When you have to configure your ingress for more advanced stuff, doing it with NGINX can become a nightmare. NGINX lacks proper documentation, so you usually end up relying on Google and StackOverflow. Minutes turn to hours as you scroll through obscure and often outdated answers to your issues.

Note: NGINX configuration files, like <em>nginx.conf</em>, uses a domain-specific language unique to NGINX, but it’s very intuitive.

Traefik, on the other hand, is much easier to use and you can find extensive documentation on its website. Activating simple features with Traefik does not require multiple complex settings as it does with NGINX, and the configuration itself tends to be a lot quicker and more concise as well.

While NGINX settings end up in huge config maps that are hard to read and manage, it’s not an issue with Traefik. This is because Traefik allows most configurations to be set using Helm values or Kubernetes Ingress annotations.

Let’s compare for example the configurations for turning on gzip compression in NGINX vs Traefik, for example.

NGINX gzip Configuration

gzip on;
    gzip_disable "msie6";
    gzip_vary on;
    gzip_proxied any;
    gzip_comp_level 6;
    gzip_buffers 16 8k;
    gzip_http_version 1.1;
    gzip_min_length 256;
    gzip_types text/plain text/css application/json application/x-javascript text/xml application/xml application/xml+rss text/javascript application/vnd.ms-fontobject application/x-font-ttf font/opentype image/svg+xml image/x-icon

Traefik gzip Configuration

compress = true

Here’s another example of NGINX vs Traefik. Configuring the web servers to return JSON logs requires the following configurations:

NGINX – JSON Logs Config

log-format-escape-json: 'true'
log-format-upstream: '{
    "proxy_protocol_addr": "$proxy_protocol_addr",
    "remote_addr": "$remote_addr", 
    "proxy_add_x_forwarded_for": "$proxy_add_x_forwarded_for",
    "remote_user": "$remote_user", 
    "time_local": "$time_local", 
    "request" : "$request",
    "status": "$status", 
    "body_bytes_sent": "$body_bytes_sent", 
    "http_referer":  "$http_referer",
    "http_user_agent": "$http_user_agent", 
    "request_length" : "$request_length",
    "request_time" : "$request_time", 
    "proxy_upstream_name": "$proxy_upstream_name",
    "upstream_addr": "$upstream_addr",  
    "upstream_response_length": "$upstream_response_length",
    "upstream_response_time": "$upstream_response_time", 
    "upstream_status": "$upstream_status"
  }'

Traefik – JSON Logs Config

format: json

3. Protocol Support

Traefik has the best HTTP/2 and gRPC support we have tested. Some of our requirements include TLS termination, header-based routing, high performance, and stability, on a scale of over 10k concurrent connections. Traefik has performed much better than NGINX and Istio for this use case.

4. Monitoring

The importance of monitoring your ingresses cannot be overstressed. They are the face of your application as seen by the world and are the main, and possibly the only place you can discern your app’s health.
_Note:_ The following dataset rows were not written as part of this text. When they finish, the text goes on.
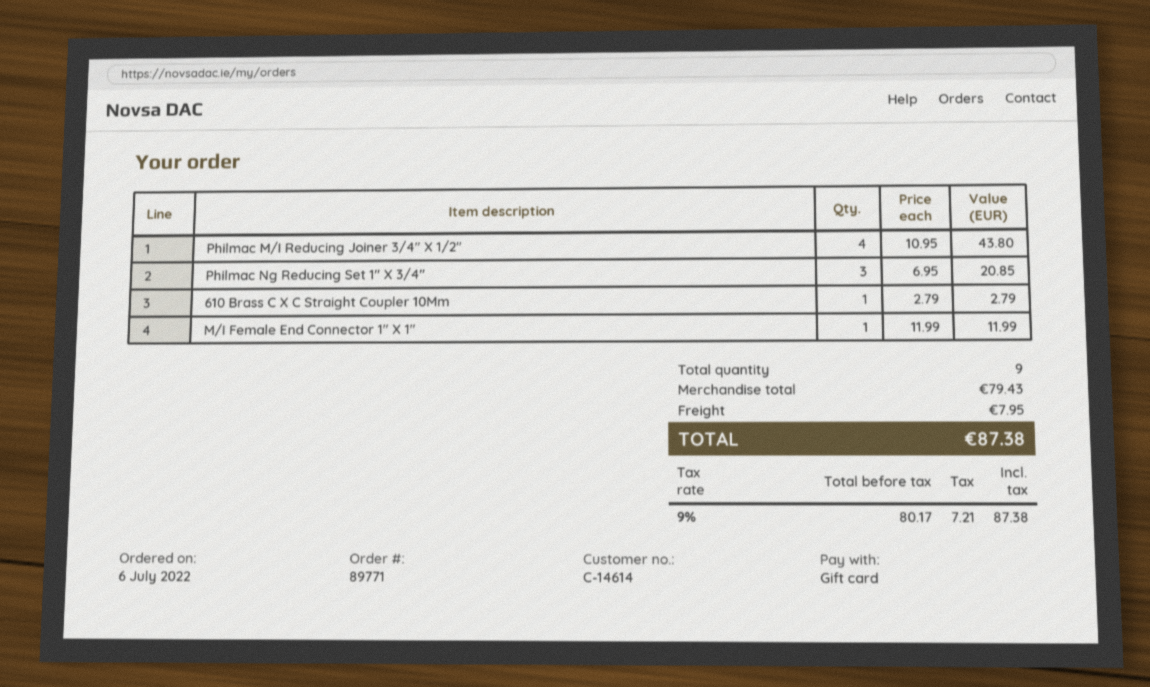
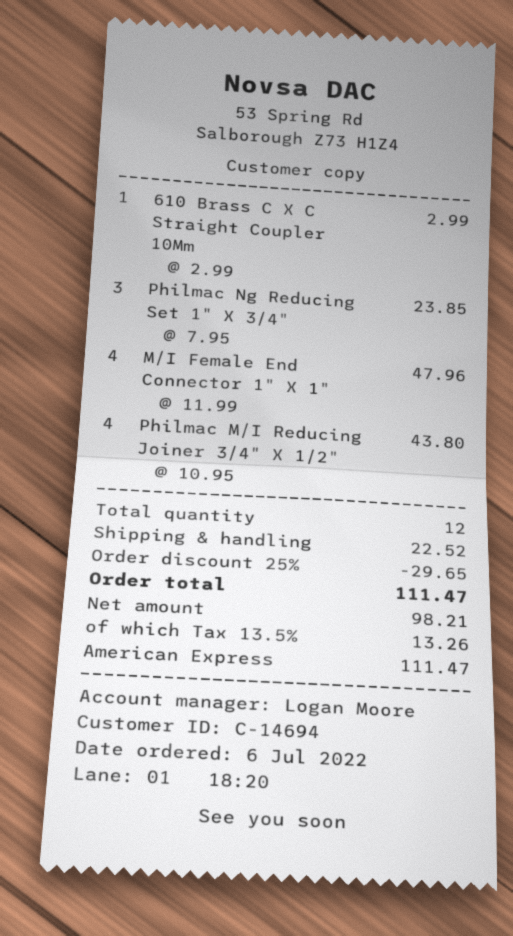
customer number: C-14614 -> C-14694
payment method: gift card -> American Express
Philmac Ng Reducing Set 1" X 3/4": 3 x 6.95 = 20.85 -> 3 x 7.95 = 23.85
610 Brass C X C Straight Coupler 10Mm: 1 x 2.79 = 2.79 -> 1 x 2.99 = 2.99
M/I Female End Connector 1" X 1": 1 x 11.99 = 11.99 -> 4 x 11.99 = 47.96
total quantity: 9 -> 12
discount: none -> 25% = 29.65
shipping: 7.95 -> 22.52
net: 80.17 -> 98.21
tax: 9% = 7.21 -> 13.5% = 13.26
total: 87.38 -> 111.47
The free open-source NGINX version does not support proper monitoring, and this is a huge disadvantage. To be fair, NGINX Plus offers much better monitoring features. Its price tag, however, simply could not be justified by our needs.

NGINX Ingress vs. Traefik in Summary

People are creatures of habit, and as it happens, the startups we create inherit that quality from us as well. As a startup, you often find yourself setting up your infrastructure with the good old tools you’ve been using in a former life. However, it’s important to question your choices and see if better options are available.
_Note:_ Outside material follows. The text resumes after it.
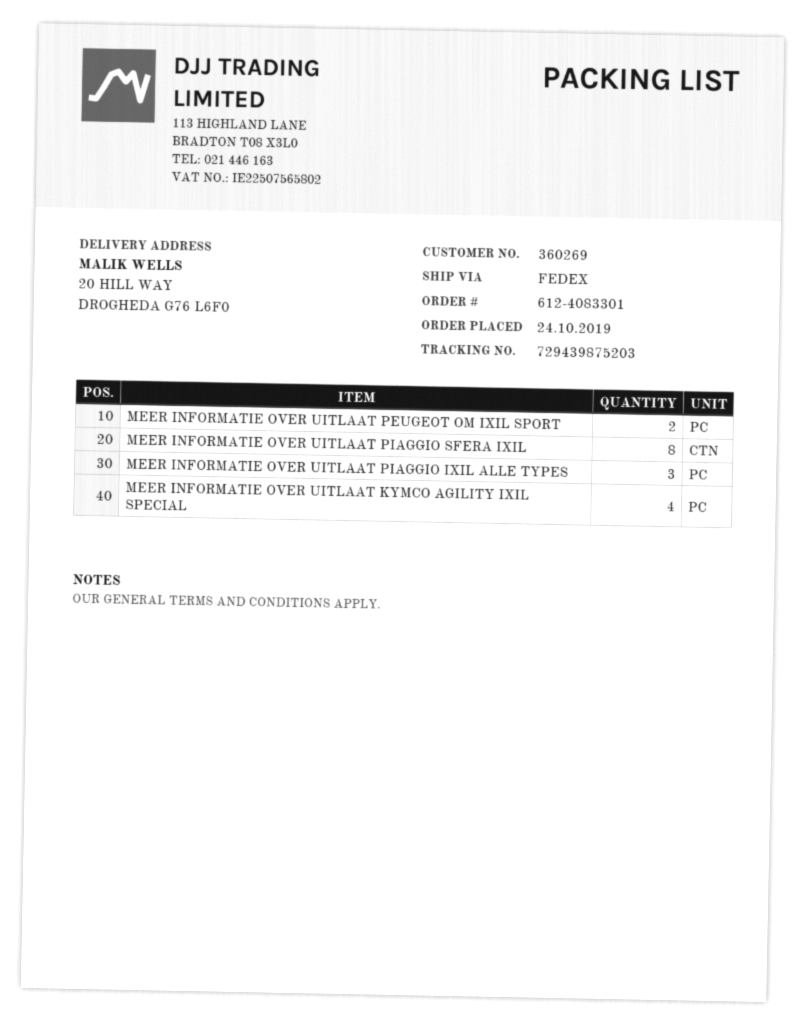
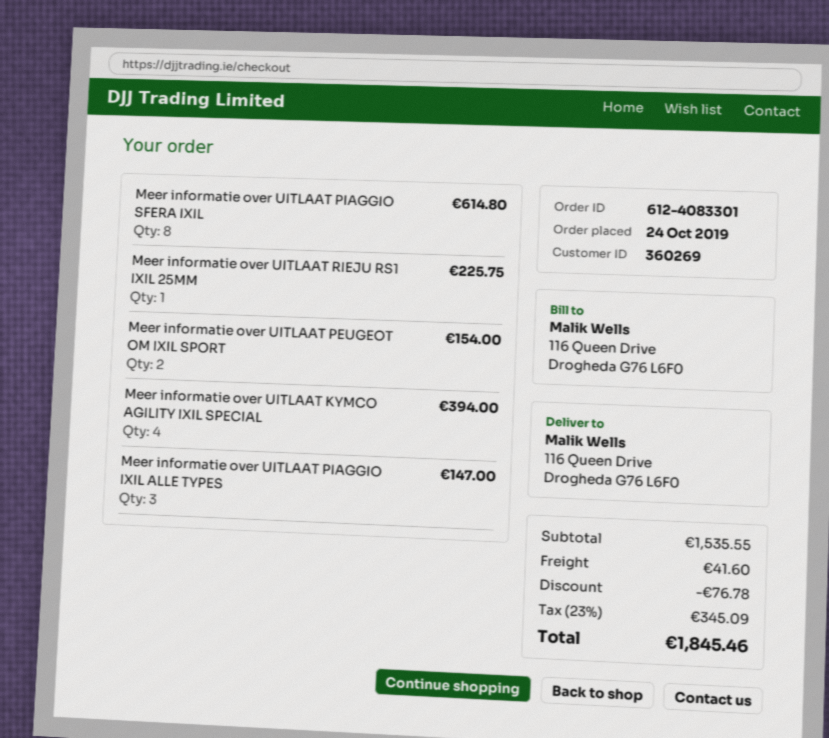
ship to: 20 HILL WAY, DROGHEDA G76 L6F0 -> 116 Queen Drive, Drogheda G76 L6F0
Meer informatie over UITLAAT RIEJU RS1 IXIL 25MM: none -> 1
We arrived at the conclusion that NGINX didn’t age well. It couldn’t align with our monitoring and observability needs as well as protocol support and ease of use. We saw that putting in some time and effort into moving to Traefik will be worth it in the long run, and so we did it. If your conclusion is similar, making this move should be a worthwhile investment for you as well.